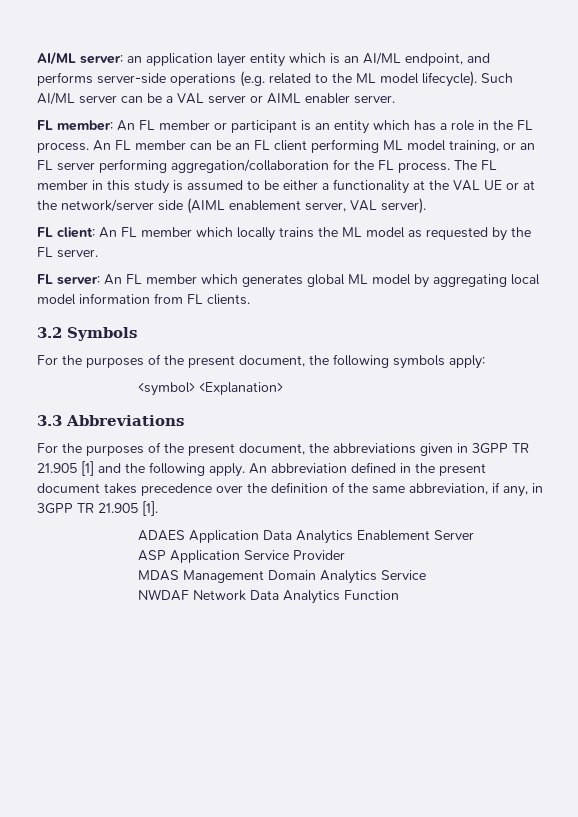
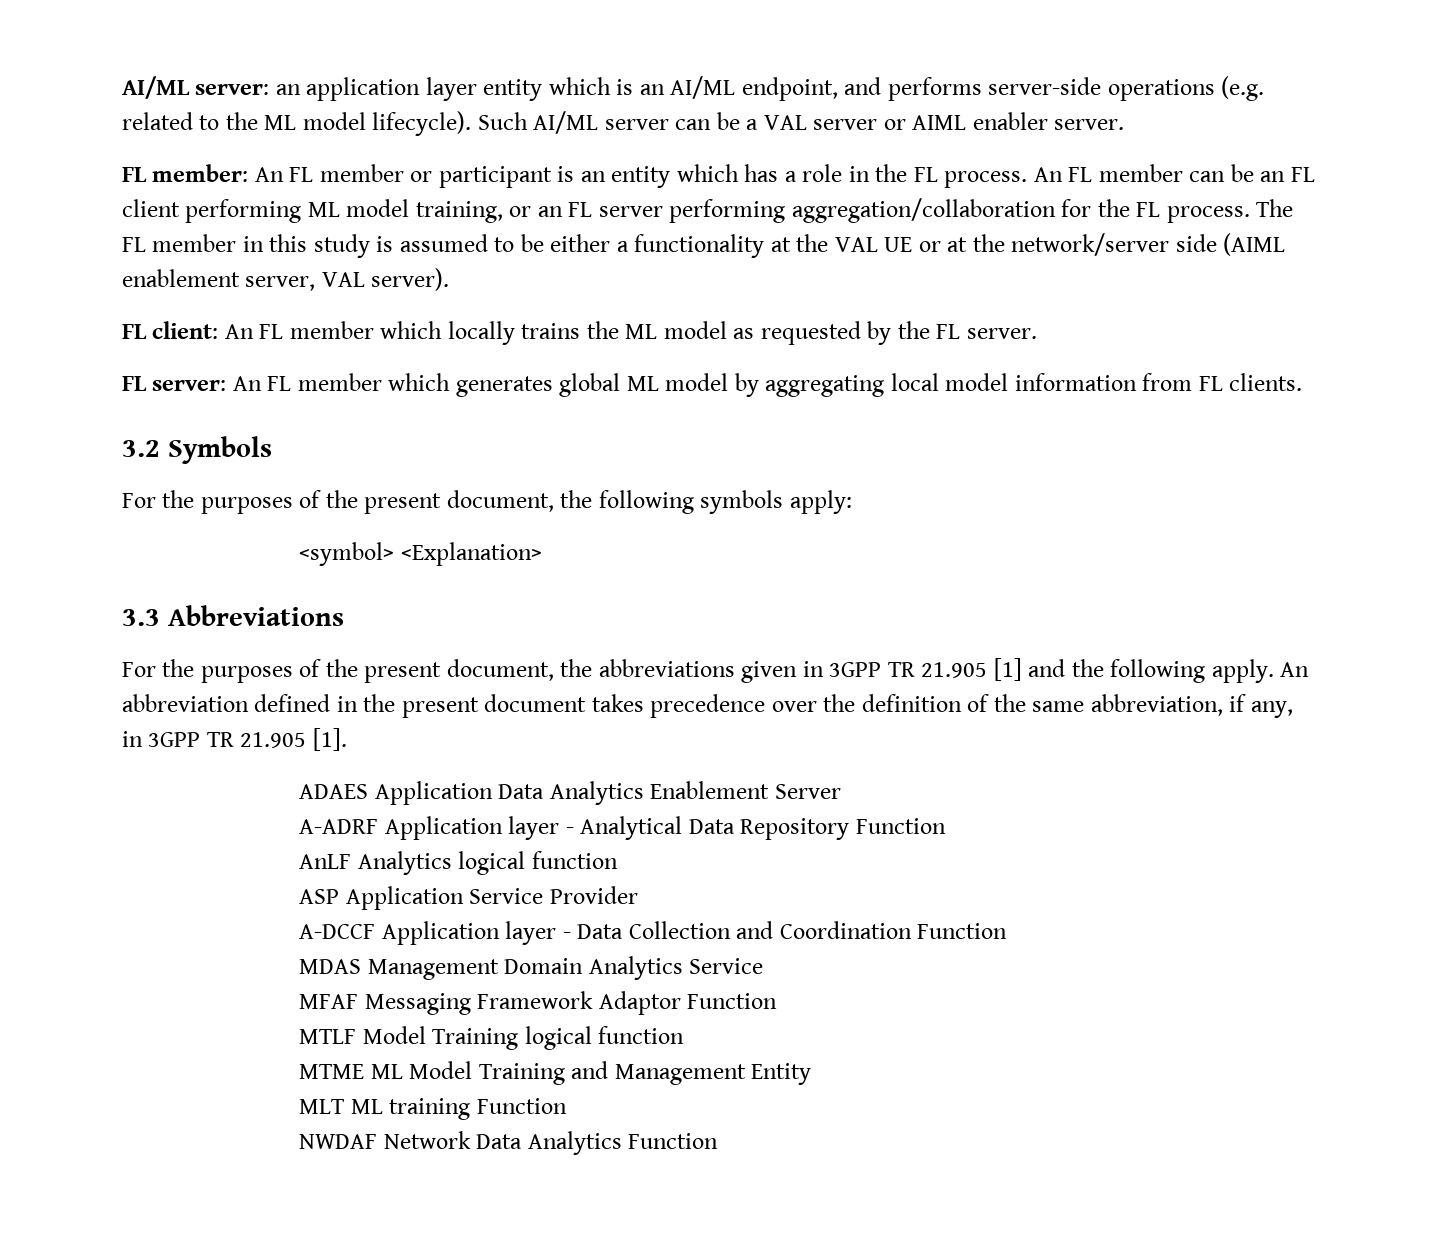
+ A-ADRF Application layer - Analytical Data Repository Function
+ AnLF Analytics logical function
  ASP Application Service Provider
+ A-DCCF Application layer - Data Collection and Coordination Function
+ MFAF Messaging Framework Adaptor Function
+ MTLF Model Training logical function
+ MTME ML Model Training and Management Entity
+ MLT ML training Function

(Work to complete): Please print the records above once more, word for word, omitting all pictures.

(Your response):
+ A-ADRF Application layer - Analytical Data Repository Function
+ AnLF Analytics logical function
  ASP Application Service Provider
+ A-DCCF Application layer - Data Collection and Coordination Function
+ MFAF Messaging Framework Adaptor Function
+ MTLF Model Training logical function
+ MTME ML Model Training and Management Entity
+ MLT ML training Function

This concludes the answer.